The late-running legislature simply decides to stop the clock one minute before closing time. During that “minute,” which can last days or weeks, the legislative calendar is cleared. The clock is then restarted and the legislature winds up its work at the stroke of “midnight” on the date certain (even if that occurs at 3:30 in the afternoon on a day more than a month later).
An eruv is such a legal fiction. It exists as a device, not because of a desire to get around the law against carrying, but out of a need to make that law manageable (by effectively supplying definitions) and meaningful: Those people for whom the eruv is necessary are aware of its existence and of the need to remain within its boundaries.
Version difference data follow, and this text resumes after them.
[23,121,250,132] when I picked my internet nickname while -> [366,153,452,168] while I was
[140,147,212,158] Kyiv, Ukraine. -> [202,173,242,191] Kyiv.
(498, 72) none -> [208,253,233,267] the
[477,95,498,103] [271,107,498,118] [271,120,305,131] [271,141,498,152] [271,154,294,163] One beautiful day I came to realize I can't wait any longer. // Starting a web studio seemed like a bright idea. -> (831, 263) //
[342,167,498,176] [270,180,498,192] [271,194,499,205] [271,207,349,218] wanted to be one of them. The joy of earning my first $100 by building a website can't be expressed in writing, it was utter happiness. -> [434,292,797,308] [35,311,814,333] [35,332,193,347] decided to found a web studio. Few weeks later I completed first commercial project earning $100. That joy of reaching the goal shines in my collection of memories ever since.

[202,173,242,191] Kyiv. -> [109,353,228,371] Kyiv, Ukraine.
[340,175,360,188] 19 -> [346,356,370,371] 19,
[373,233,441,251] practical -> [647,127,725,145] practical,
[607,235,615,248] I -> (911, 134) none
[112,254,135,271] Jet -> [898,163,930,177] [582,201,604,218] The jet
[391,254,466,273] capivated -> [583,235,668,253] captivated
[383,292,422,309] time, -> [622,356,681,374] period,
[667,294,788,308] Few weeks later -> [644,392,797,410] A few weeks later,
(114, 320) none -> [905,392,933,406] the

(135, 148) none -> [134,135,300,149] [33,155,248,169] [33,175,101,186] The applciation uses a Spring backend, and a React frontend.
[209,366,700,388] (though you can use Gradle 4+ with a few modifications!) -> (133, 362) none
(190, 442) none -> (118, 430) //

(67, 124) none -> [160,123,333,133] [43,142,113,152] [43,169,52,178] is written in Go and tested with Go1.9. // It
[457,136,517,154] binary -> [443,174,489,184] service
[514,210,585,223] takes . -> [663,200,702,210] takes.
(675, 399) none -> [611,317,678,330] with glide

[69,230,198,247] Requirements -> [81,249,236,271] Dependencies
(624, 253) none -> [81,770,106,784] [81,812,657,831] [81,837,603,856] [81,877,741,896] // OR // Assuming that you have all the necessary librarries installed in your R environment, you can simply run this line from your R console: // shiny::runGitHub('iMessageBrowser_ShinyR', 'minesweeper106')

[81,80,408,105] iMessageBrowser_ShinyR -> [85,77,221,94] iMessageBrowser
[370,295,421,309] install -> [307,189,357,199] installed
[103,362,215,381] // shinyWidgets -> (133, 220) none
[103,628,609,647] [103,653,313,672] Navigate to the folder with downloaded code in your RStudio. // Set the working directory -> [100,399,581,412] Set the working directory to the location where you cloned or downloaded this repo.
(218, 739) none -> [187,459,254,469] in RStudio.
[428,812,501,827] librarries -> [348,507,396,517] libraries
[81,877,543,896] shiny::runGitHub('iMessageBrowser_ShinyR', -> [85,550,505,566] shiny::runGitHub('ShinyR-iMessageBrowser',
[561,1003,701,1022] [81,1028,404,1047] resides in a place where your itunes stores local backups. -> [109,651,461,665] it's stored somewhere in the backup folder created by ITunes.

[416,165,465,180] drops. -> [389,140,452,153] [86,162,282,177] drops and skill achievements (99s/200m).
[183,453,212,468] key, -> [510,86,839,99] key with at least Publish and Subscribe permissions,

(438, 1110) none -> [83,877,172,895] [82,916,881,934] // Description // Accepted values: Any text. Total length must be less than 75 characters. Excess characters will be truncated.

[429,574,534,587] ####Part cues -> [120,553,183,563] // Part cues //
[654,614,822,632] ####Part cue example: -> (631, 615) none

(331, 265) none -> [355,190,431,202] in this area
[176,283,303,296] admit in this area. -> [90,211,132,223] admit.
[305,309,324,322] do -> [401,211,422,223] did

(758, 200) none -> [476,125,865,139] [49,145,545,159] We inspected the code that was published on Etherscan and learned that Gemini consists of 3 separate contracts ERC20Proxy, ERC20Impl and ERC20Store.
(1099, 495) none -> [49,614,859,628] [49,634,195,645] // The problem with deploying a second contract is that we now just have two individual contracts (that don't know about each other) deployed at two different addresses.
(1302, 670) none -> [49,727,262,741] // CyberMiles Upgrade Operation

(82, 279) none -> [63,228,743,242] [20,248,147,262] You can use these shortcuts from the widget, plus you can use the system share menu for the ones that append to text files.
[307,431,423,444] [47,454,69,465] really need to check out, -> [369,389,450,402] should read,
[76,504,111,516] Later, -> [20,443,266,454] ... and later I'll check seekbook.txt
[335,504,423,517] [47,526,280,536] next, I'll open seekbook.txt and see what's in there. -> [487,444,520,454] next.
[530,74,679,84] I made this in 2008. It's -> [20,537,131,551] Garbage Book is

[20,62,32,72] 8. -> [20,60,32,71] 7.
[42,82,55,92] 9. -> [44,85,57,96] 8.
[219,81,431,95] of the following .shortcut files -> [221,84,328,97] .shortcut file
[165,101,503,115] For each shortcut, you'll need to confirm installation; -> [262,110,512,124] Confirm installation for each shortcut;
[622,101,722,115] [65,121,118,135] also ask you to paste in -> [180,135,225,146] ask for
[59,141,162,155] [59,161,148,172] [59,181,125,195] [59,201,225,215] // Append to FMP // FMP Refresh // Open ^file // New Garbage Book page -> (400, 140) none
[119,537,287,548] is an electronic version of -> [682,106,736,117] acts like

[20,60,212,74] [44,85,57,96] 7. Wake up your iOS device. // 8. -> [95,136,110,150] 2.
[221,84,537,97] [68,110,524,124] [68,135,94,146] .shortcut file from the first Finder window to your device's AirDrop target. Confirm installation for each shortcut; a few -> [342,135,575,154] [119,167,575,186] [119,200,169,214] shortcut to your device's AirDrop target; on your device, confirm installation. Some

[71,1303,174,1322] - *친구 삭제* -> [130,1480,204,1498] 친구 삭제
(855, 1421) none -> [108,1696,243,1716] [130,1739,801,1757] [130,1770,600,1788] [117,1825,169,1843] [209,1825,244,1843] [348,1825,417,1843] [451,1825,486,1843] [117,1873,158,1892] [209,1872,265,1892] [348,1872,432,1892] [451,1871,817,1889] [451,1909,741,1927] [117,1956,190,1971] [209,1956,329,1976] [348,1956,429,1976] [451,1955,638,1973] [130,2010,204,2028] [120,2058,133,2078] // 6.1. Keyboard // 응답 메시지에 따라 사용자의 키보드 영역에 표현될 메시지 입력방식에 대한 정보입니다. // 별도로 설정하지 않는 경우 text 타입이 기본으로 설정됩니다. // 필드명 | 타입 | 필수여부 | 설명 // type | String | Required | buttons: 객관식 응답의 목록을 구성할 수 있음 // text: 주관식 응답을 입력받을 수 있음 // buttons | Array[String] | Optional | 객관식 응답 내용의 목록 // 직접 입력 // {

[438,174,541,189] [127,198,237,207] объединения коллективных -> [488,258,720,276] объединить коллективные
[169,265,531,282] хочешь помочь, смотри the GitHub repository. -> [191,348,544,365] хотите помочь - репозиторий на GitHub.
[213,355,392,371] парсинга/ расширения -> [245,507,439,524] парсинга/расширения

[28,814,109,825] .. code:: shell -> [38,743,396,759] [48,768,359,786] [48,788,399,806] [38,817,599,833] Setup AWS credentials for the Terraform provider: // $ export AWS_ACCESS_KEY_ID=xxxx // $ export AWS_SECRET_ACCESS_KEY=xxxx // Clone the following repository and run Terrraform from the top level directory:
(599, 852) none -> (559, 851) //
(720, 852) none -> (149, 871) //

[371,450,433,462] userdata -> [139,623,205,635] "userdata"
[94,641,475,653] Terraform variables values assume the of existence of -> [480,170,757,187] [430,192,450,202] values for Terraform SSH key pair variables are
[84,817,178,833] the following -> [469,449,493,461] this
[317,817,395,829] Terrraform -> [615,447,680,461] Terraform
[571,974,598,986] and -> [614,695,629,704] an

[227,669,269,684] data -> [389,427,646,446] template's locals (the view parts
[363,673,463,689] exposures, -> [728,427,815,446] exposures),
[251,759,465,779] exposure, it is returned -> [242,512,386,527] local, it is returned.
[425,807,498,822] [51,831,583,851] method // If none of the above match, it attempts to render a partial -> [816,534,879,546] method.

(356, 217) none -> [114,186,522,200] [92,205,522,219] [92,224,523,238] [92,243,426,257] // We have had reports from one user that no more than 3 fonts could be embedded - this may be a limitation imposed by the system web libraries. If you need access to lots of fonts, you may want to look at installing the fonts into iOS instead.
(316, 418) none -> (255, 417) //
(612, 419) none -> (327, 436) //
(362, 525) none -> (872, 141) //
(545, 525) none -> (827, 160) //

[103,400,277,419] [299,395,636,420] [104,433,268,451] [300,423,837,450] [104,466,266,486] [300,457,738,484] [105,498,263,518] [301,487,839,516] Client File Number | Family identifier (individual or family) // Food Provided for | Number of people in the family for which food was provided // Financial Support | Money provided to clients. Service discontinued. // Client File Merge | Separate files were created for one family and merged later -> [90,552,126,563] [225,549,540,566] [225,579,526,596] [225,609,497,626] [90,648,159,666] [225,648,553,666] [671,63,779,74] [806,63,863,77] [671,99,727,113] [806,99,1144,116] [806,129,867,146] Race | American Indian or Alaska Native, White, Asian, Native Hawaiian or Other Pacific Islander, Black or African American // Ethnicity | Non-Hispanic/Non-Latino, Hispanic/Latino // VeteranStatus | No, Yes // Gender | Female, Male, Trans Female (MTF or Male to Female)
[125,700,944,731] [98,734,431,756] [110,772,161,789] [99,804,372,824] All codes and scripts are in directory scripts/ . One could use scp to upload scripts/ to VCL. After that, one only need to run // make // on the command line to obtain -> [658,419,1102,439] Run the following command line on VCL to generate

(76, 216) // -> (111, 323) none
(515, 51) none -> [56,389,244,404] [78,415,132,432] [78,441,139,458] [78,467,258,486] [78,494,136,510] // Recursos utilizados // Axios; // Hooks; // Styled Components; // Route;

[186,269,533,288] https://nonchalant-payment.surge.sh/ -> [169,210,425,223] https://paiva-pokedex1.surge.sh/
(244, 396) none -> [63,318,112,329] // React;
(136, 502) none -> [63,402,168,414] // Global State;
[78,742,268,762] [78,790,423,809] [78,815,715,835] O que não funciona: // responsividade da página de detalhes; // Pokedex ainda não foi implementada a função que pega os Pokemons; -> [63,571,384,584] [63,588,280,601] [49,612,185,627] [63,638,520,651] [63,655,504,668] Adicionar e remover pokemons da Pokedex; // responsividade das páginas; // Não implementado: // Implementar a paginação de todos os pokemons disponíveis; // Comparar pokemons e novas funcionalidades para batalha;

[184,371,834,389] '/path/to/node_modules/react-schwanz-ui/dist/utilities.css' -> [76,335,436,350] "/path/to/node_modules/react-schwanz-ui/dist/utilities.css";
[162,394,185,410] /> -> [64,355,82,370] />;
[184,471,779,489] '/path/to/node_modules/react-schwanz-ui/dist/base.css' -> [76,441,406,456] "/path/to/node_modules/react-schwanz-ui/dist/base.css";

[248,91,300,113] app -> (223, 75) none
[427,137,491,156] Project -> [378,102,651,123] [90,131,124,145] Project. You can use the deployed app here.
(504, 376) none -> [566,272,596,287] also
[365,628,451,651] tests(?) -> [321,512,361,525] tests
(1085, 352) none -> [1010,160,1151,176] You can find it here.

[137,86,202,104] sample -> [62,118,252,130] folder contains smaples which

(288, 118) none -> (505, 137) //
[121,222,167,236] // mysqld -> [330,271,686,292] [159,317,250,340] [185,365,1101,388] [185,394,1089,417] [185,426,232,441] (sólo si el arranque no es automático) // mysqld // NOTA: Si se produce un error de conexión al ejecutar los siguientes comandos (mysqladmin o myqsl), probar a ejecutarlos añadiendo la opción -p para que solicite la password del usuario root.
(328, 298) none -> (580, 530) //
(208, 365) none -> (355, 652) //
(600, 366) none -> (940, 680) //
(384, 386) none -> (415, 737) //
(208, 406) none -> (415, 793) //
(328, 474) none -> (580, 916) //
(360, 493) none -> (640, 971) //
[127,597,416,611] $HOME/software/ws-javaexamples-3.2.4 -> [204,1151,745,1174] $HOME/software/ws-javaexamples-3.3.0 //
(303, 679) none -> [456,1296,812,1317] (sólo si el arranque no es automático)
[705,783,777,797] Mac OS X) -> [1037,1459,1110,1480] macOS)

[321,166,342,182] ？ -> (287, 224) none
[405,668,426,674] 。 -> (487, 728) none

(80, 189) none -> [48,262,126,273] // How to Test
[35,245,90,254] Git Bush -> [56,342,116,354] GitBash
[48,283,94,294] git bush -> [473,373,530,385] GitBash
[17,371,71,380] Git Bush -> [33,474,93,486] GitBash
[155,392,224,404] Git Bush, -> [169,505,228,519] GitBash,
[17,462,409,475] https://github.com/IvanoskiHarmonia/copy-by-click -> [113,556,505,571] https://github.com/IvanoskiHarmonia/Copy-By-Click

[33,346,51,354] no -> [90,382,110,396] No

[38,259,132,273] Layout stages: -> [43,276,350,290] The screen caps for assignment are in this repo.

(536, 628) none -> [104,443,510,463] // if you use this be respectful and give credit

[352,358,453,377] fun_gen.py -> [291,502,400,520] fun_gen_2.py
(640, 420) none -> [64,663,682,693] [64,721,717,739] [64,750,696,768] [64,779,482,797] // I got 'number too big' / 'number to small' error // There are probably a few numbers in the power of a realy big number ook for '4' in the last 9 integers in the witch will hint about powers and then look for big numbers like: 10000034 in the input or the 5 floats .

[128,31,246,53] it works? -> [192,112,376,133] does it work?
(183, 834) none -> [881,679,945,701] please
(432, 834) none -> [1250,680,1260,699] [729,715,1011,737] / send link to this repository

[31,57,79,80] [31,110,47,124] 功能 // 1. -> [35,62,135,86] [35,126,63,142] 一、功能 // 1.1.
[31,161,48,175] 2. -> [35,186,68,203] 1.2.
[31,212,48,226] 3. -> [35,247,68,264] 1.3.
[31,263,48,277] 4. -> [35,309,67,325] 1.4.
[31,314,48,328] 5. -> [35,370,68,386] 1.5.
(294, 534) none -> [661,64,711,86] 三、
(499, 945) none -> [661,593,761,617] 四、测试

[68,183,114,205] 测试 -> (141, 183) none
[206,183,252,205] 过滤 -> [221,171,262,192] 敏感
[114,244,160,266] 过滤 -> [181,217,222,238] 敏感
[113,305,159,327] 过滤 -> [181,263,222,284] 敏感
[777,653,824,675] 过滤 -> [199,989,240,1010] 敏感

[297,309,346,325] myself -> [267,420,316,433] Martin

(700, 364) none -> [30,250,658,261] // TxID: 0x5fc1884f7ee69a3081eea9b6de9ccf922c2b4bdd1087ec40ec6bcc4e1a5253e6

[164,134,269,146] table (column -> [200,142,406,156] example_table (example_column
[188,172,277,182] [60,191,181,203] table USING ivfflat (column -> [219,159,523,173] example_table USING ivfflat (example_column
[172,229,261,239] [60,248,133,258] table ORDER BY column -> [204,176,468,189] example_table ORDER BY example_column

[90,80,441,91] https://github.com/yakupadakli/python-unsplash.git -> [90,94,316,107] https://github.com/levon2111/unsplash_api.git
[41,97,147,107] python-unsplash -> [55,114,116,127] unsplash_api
Rather than carrying being a negation of Shabbat, it thereby becomes a conscious affirmation of the sacred day.
That raises other questions: How should “carrying” be defined and what exactly constitutes a “public domain”? Those discussions will have to await a future column (perhaps next week, if events do not intervene).
For now, suffice it to say that an eruv is indeed a legal fiction, as the Hamptons anti-eruvists would argue, but that does not detract from its legitimacy. To argue that rights are being violated by the erection of an eruv is fatuous, because unless you know where the eruv is situated, the average person on the street will be totally unaware of its existence.
There is an issue that should concern the Hamptons crowd, however. By carrying on this dispute the way they have, they have caused outsiders to laugh at Jewish law and tradition. In other words, they have desecrated God’s name. That may not trouble them much, but it should trouble the rest of us a great deal.